Le 20 octobre, une caisse, expédiée de Liao-Tchéou, arriva à l’adresse de Kin-Fo, en son habitation de Shang-Haï. Elle contenait, soigneusement emballé, le cercueil commandé pour la circonstance. Ni Wang, ni Soun, ni aucun des domestiques du yamen n’eut lieu d’être surpris. On le répète, pas un Chinois qui ne tienne à posséder de son vivant le lit dans lequel on le couchera pour l’éternité.

Ce cercueil, un chef-d’œuvre du fabricant de Liao-Tchéou, fut placé dans la « chambre des ancêtres ». Là, brossé, ciré, astiqué, il eût attendu longtemps, sans doute, le jour où l’élève du philosophe Wang l’aurait utilisé pour son propre compte… Il n’en devait pas être ainsi.

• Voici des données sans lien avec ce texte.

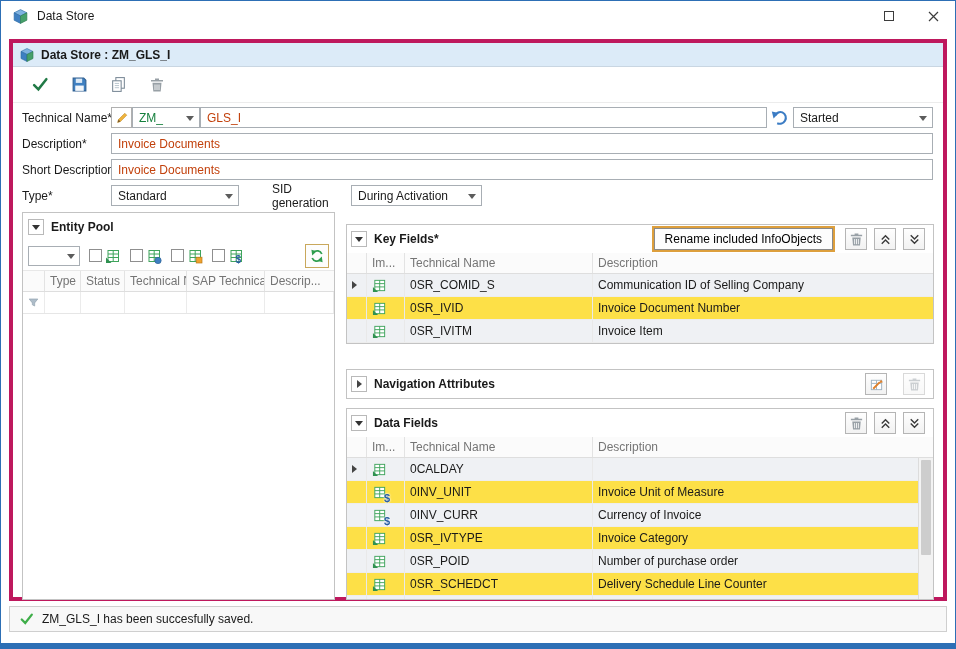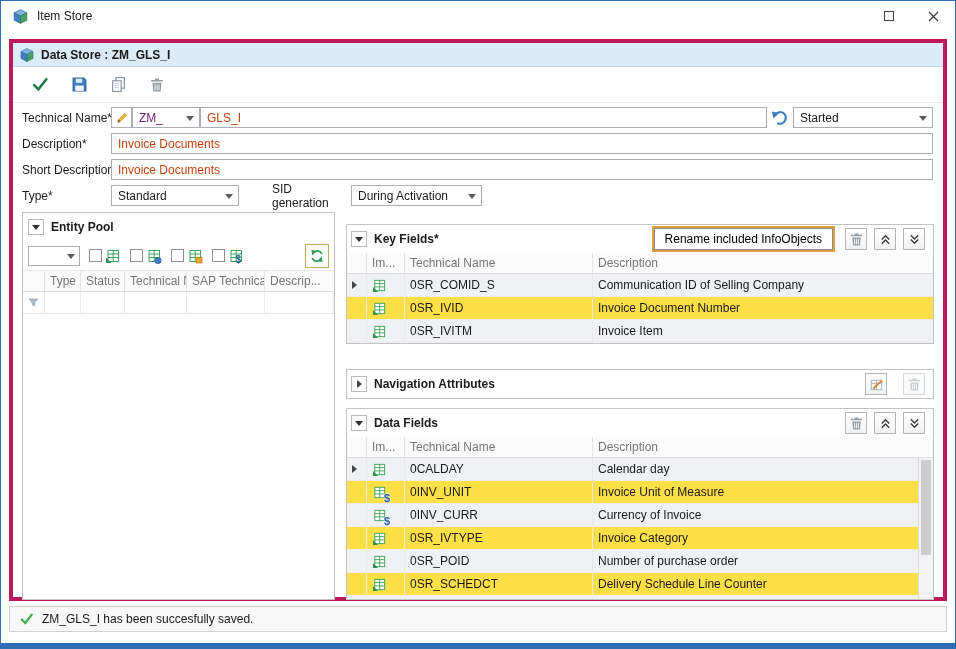--- a/index.html
+++ b/index.html
@@ -97,7 +97,7 @@
         <polygon points="14,4.5 8,7.5 8,14.5 14,11.5" fill="#46a06a" stroke="#2c7a4d" stroke-width="0.6"></polygon>
       </svg>
     </span>
-    <span class="tb-title">Item Store</span>
+    <span class="tb-title">Data Store</span>
     <div class="win-controls">
       <div class="win-btn">
         <span style="width:10px;height:10px;border:1px solid #3c3c3c;display:block"></span>

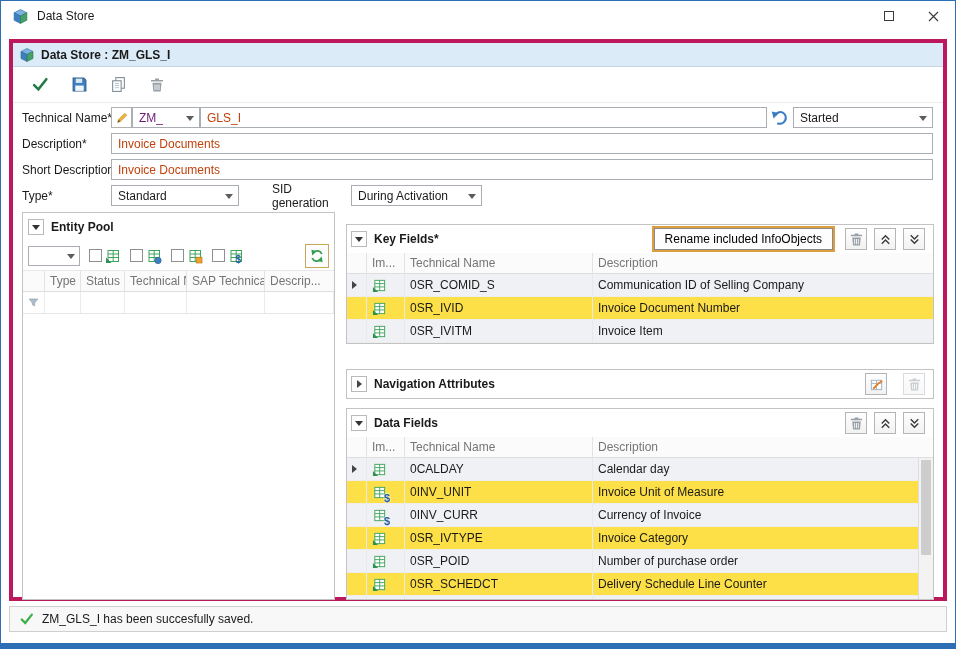--- a/index.html
+++ b/index.html
@@ -30,7 +30,7 @@
   .combo .arrow-down{position:absolute;right:5px;top:8px}
   .arrow-down{width:0;height:0;border-left:4px solid transparent;border-right:4px solid transparent;border-top:5px solid #5c5c5c}
   .w68{width:68px}.w128{width:128px}.w131{width:131px}.w140{width:140px}
-  .combo .muted{color:#701a75}
+  .combo .muted{color:#15803d}
   .text-input{height:21px;border:1px solid #a8aeb4;background:#fff;padding:0 6px;font:inherit;color:#c2410c;outline:none}
   .flex1{flex:1;min-width:0}
   .sid-label{width:79px;margin-left:33px;flex:none}

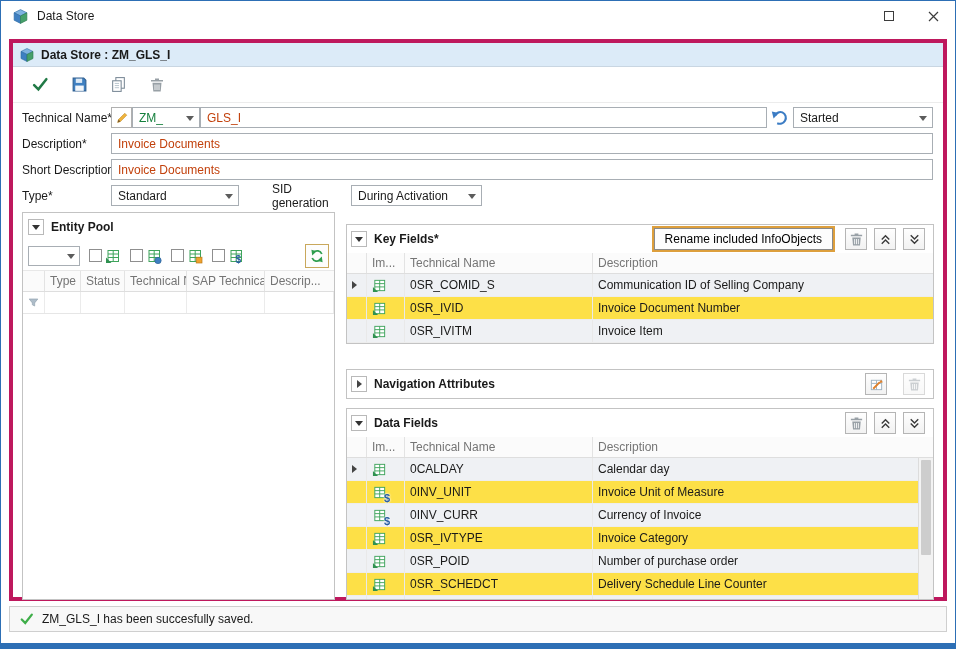--- a/index.html
+++ b/index.html
@@ -426,7 +426,6 @@
                 </svg><span class="glyph"></span></span>
             </div>
           <div class="cell kc2">0CALDAY</div>
-          <div class="cell kc3 last">Calendar day</div>
         </div>
         <div class="grid-row">
           <div class="cell kc0"></div>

Les jours de Kin-Fo étaient comptés, et l’heure était proche, qui devait le reléguer dans la catégorie des aïeux de la famille.

En effet, c’était le soir même que Kin-Fo avait définitivement résolu de quitter la vie.

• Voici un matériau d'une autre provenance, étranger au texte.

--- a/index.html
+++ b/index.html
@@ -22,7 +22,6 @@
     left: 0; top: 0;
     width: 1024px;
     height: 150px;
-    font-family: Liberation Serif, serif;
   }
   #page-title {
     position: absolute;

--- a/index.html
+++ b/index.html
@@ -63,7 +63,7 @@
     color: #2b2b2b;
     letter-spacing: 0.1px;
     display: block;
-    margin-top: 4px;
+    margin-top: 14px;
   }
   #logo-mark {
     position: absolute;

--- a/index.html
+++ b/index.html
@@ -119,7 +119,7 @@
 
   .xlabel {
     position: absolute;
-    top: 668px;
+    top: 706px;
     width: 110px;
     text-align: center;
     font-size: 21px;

Une lettre de la désolée Lé-ou arriva dans la journée.

La jeune veuve mettait à la disposition de Kin-Fo le peu qu’elle possédait. La fortune n’était rien pour elle ! Elle saurait s’en passer ! Elle l’aimait ! Que lui fallait-il de plus ! Ne sauraient-ils être heureux dans une situation plus modeste ?

Cette lettre, empreinte de la plus sincère affection, ne put modifier les résolutions de Kin-Fo.

« Ma mort seule peut l’enrichir », pensa-t-il.

Restait à décider où et comment s’accomplirait cet acte suprême. Kin-Fo éprouvait une sorte de plaisir à régler ces détails. Il espérait bien qu’au dernier moment, une émotion, si passagère qu’elle dût être, lui ferait battre le cœur !

Dans l’enceinte du yamen s’élevaient quatre jolis kiosques, décorés avec toute la fantaisie qui distingue le talent des ornemanistes chinois. Ils portaient des noms significatifs : le pavillon du « Bonheur », où Kin-Fo n’entrait jamais ; le pavillon de la « Fortune », qu’il ne regardait qu’avec le plus profond dédain ; le pavillon du « Plaisir », dont les portes étaient depuis longtemps fermées pour lui ; le pavillon de « Longue Vie », qu’il avait résolu de faire abattre !

Ce fut celui-là que son instinct le porta à choisir. Il résolut de s’y enfermer à la nuit tombante. C’est là qu’on le retrouverait le lendemain, déjà heureux dans la mort.